Lies danced on the tip of her tongue-how easy deception had become in the last few weeks. But why should she protect her father? Why pretend he was innocent? He’d taken that crook’s offer. He was ready to trade away everything for what he wanted. He was the true traitor.
“My father’s been getting letters for weeks.”
Pi set his board down and pushed it back and forth with the toe of his shoe. Mo could see him adding up two plus two. The purple rose nodded up and down. “So he knew. Is he the one who already sold?”
How she longed to pour out every last thing to him. What a relief that would be! Instead she stared at the sidewalk.

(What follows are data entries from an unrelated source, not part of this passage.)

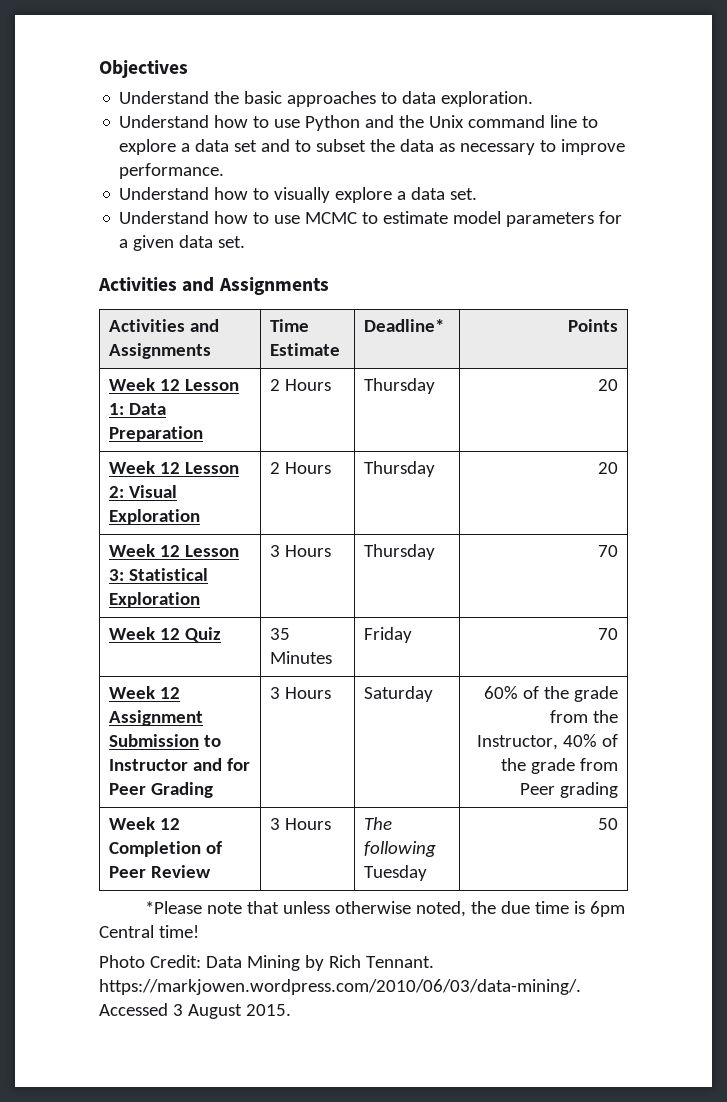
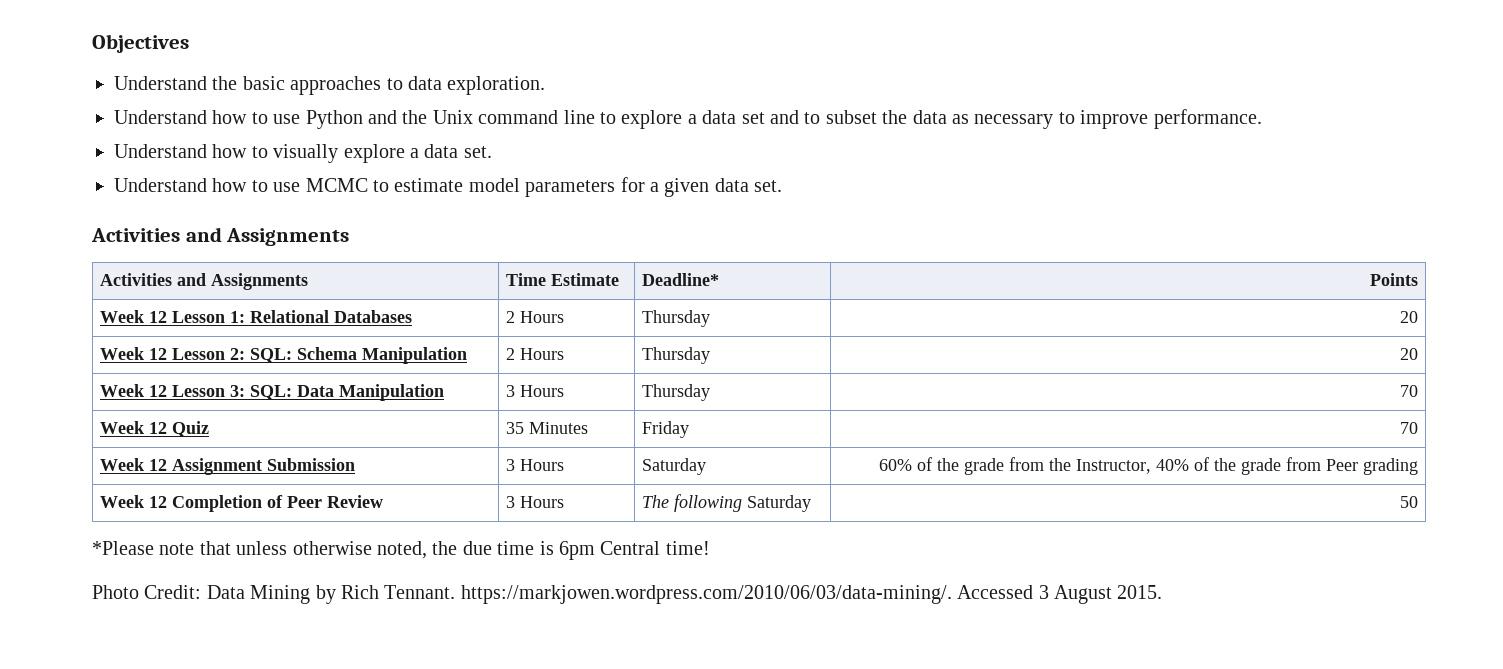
- Week 12 Lesson 1: Data Preparation | 2 Hours | Thursday | 20
+ Week 12 Lesson 1: Relational Databases | 2 Hours | Thursday | 20
- Week 12 Lesson 2: Visual Exploration | 2 Hours | Thursday | 20
+ Week 12 Lesson 2: SQL: Schema Manipulation | 2 Hours | Thursday | 20
- Week 12 Lesson 3: Statistical Exploration | 3 Hours | Thursday | 70
+ Week 12 Lesson 3: SQL: Data Manipulation | 3 Hours | Thursday | 70
- Week 12 Assignment Submission to Instructor and for Peer Grading | 3 Hours | Saturday | 60% of the grade from the Instructor, 40% of the grade from Peer grading
+ Week 12 Assignment Submission | 3 Hours | Saturday | 60% of the grade from the Instructor, 40% of the grade from Peer grading
- Week 12 Completion of Peer Review | 3 Hours | The following Tuesday | 50
+ Week 12 Completion of Peer Review | 3 Hours | The following Saturday | 50

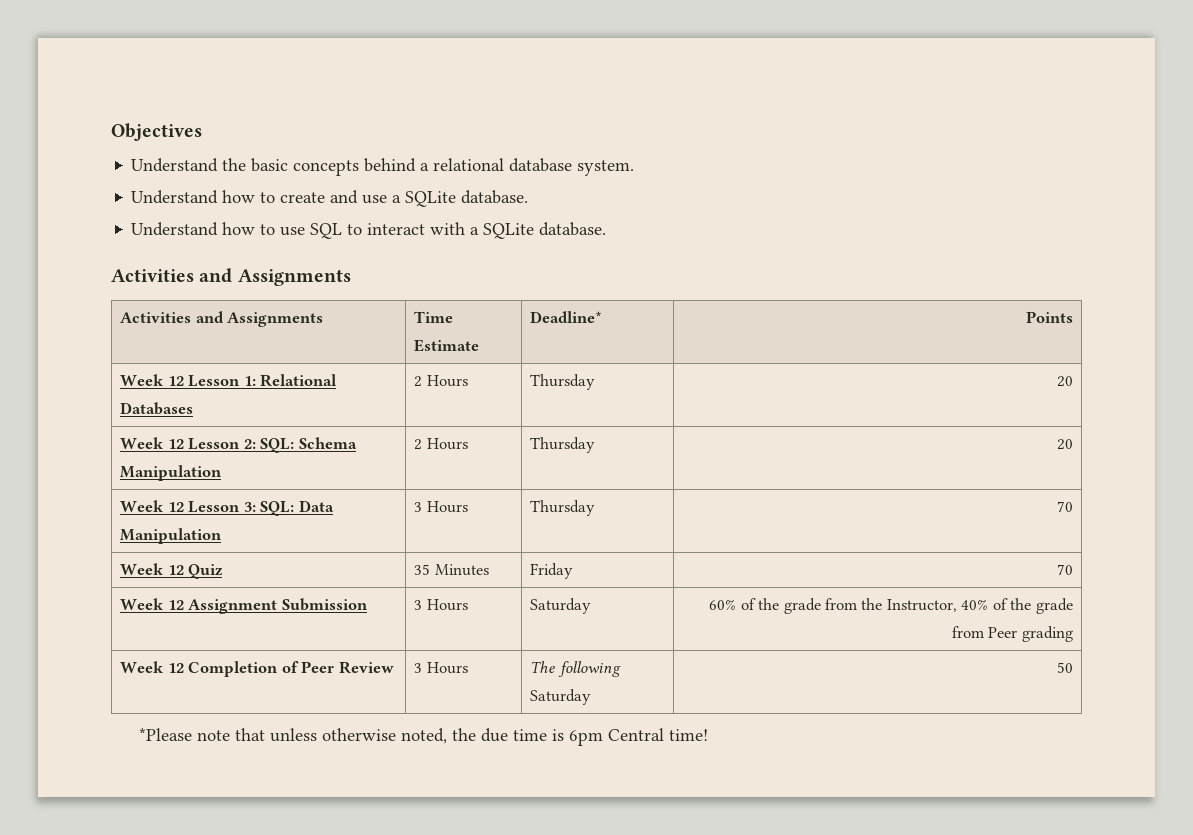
- Understand the basic approaches to data exploration.
- Understand how to use Python and the Unix command line to explore a data set and to subset the data as necessary to improve performance.
- Understand how to visually explore a data set.
- Understand how to use MCMC to estimate model parameters for a given data set.
+ Understand the basic concepts behind a relational database system.
+ Understand how to create and use a SQLite database.
+ Understand how to use SQL to interact with a SQLite database.
- Photo Credit: Data Mining by Rich Tennant. https://markjowen.wordpress.com/2010/06/03/data-mining/. Accessed 3 August 2015.

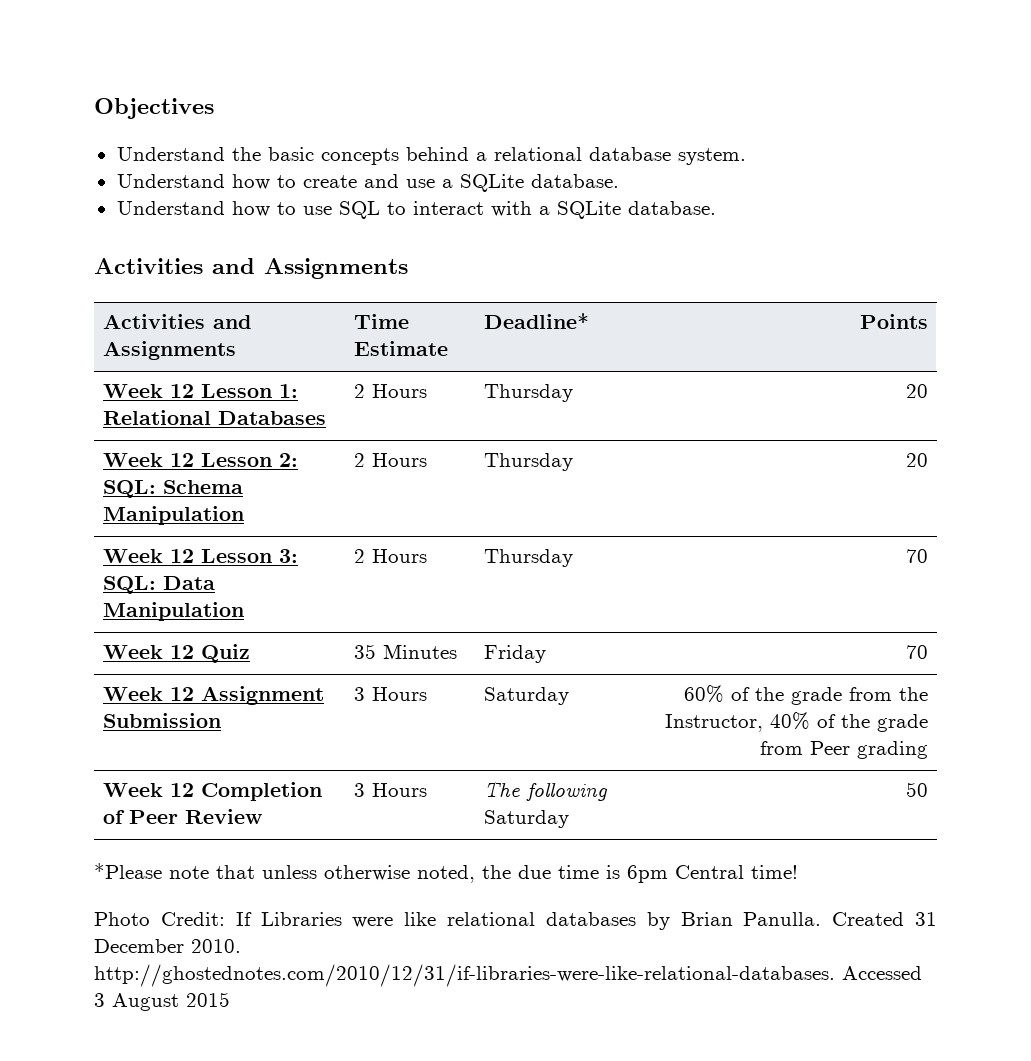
- Week 12 Lesson 3: SQL: Data Manipulation | 3 Hours | Thursday | 70
+ Week 12 Lesson 3: SQL: Data Manipulation | 2 Hours | Thursday | 70
+ Photo Credit: If Libraries were like relational databases by Brian Panulla. Created 31 December 2010. http://ghostednotes.com/2010/12/31/if-libraries-were-like-relational-databases. Accessed 3 August 2015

“My mom says we gotta sell,” he went on. “If we don’t, the city takes the house anyway and hardly pays us jack.”
Pi was a patient person. You could almost hear the steady beat beat beat of his heart as he waited for her to say something. But Mo, it seemed, was only capable of staring at the sidewalk. Mo Wren, moron.
“I think she’s wrong, though,” Pi said at last. “If you read the letter real careful, it just threatens. Like a punk saying, ‘I will freakin’ bust your head if you don’t give me your jacket.’ Like that.”
He waited some more and, when Mo still didn’t speak, pushed off. Just as quickly he wheeled around. He coasted back, arms at his sides, as if he’d forgotten something. Something of great importance, judging from the serious look he bent on Mo.
“If we have to move,” he began. He touched a finger to the purple rose, and the bee shot up and away with an angry hum. “We wouldn’t live on the same street anymore.”
“You just figured that out? You’re really a genius.”
If Pi’s lips had been about to release a secret, instead they closed around it. Mo watched him zoom up the street, crouch, and leap. Beneath his feet, the board twirled in a perfect 180. In the hazy air Pi hovered as if gravity were a myth. Landing perfectly, he raced away, leaving her in the dust.